It’s not anti-free speech to expose academics in the press – Washington Examiner

Academics and liberal thought leaders are increasingly vocal about the treatment of professors who are exposed by conservative media outlets for objectionable speech and behavior. This complaint, one shared even by some usual defenders of free expression on campus, was on display in a New York Times op-ed published Monday titled "The Free Speech' Hypocrisy of Right-Wing Media."

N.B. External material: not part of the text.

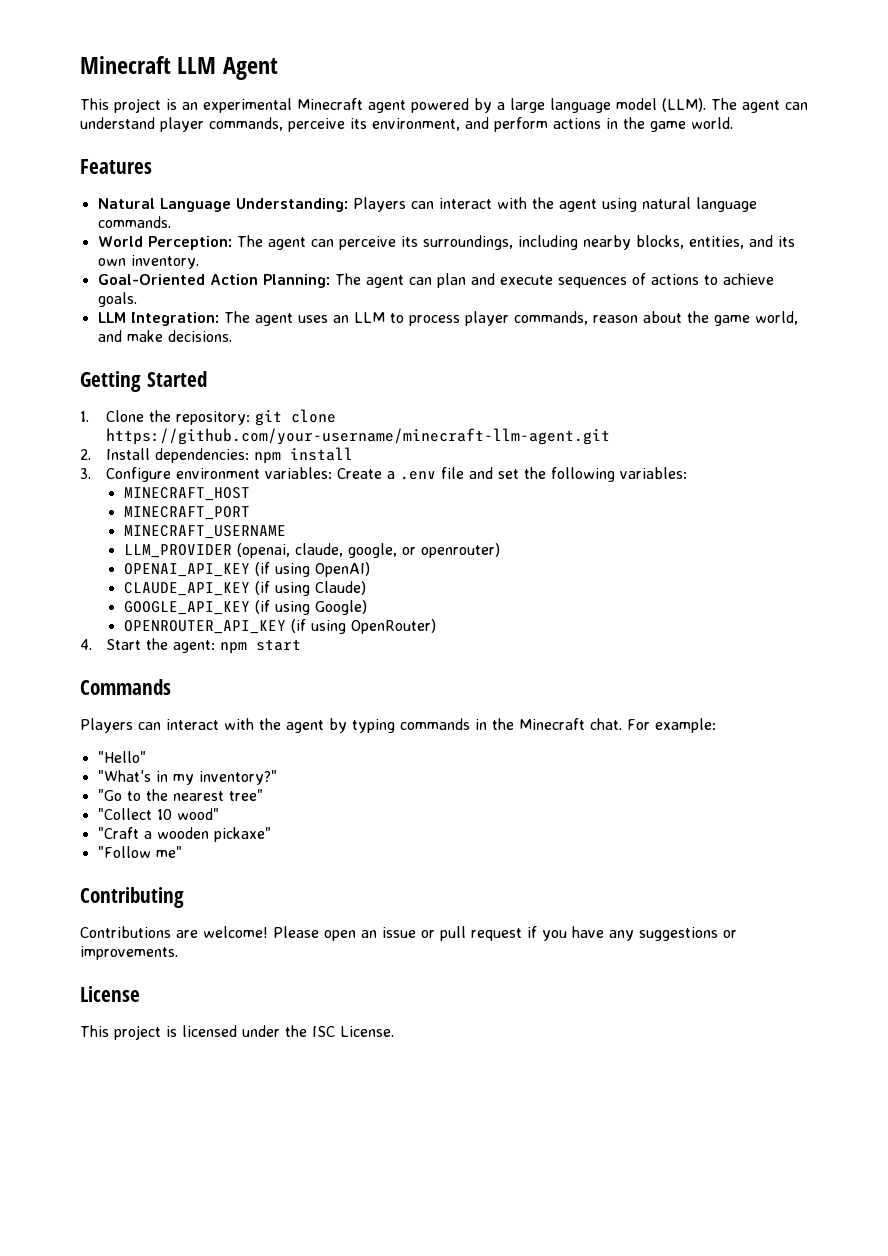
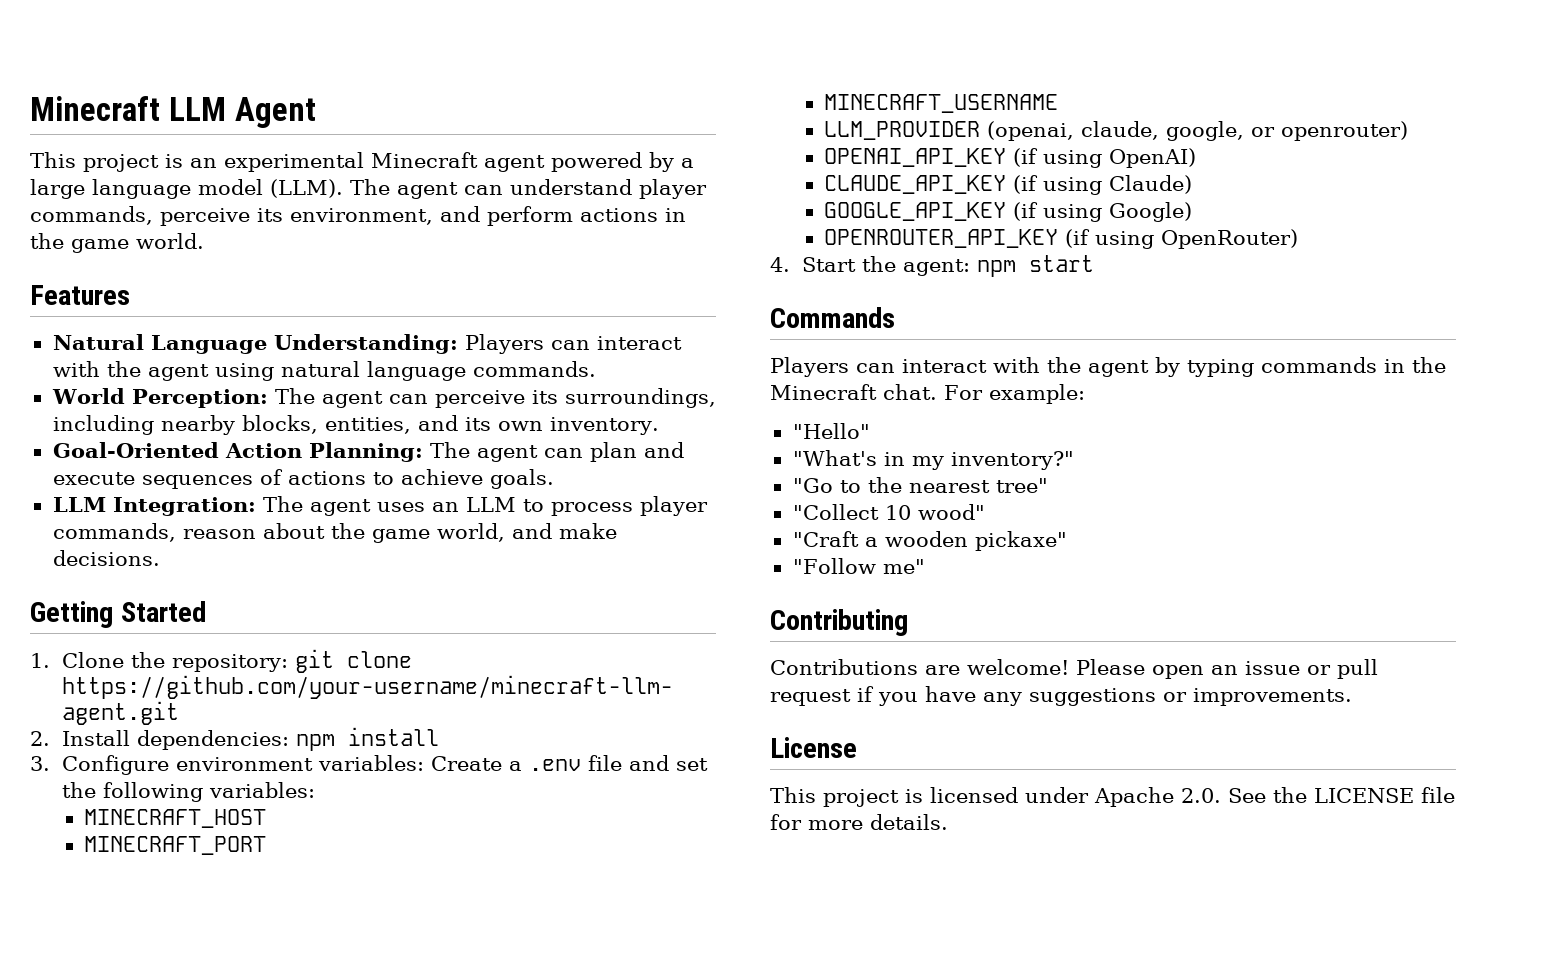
- This project is licensed under the ISC License.
+ This project is licensed under Apache 2.0. See the LICENSE file for more details.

Author Keeanga-Yamahtta Taylor, an assistant professor of African-American studies at Princeton University, argued that conservatives who purport to be defenders and upholders of free expression in academia also advocate for the silencing of liberals who engage in speech and behavior to which they object. "When it comes to protecting the speech of people who are most vulnerable to being intimidated into silence like people of color and gay people conservatives either are suspiciously quiet or drive further intimidation with wildly negative news coverage," Taylor wrote.

The professor cited her own experience with conservative media, recalling when Fox News clipped a portion of her commencement address to Hampshire College where she called President Trump a "racist, sexist megalomaniac."

"That a junior faculty member of Princeton was critical of Mr. Trump in a speech at a small liberal arts college should not be surprising," Taylor argued in her New York Times op-ed.

Perhaps it's not surprising, but newsworthiness is not always based on surprise value.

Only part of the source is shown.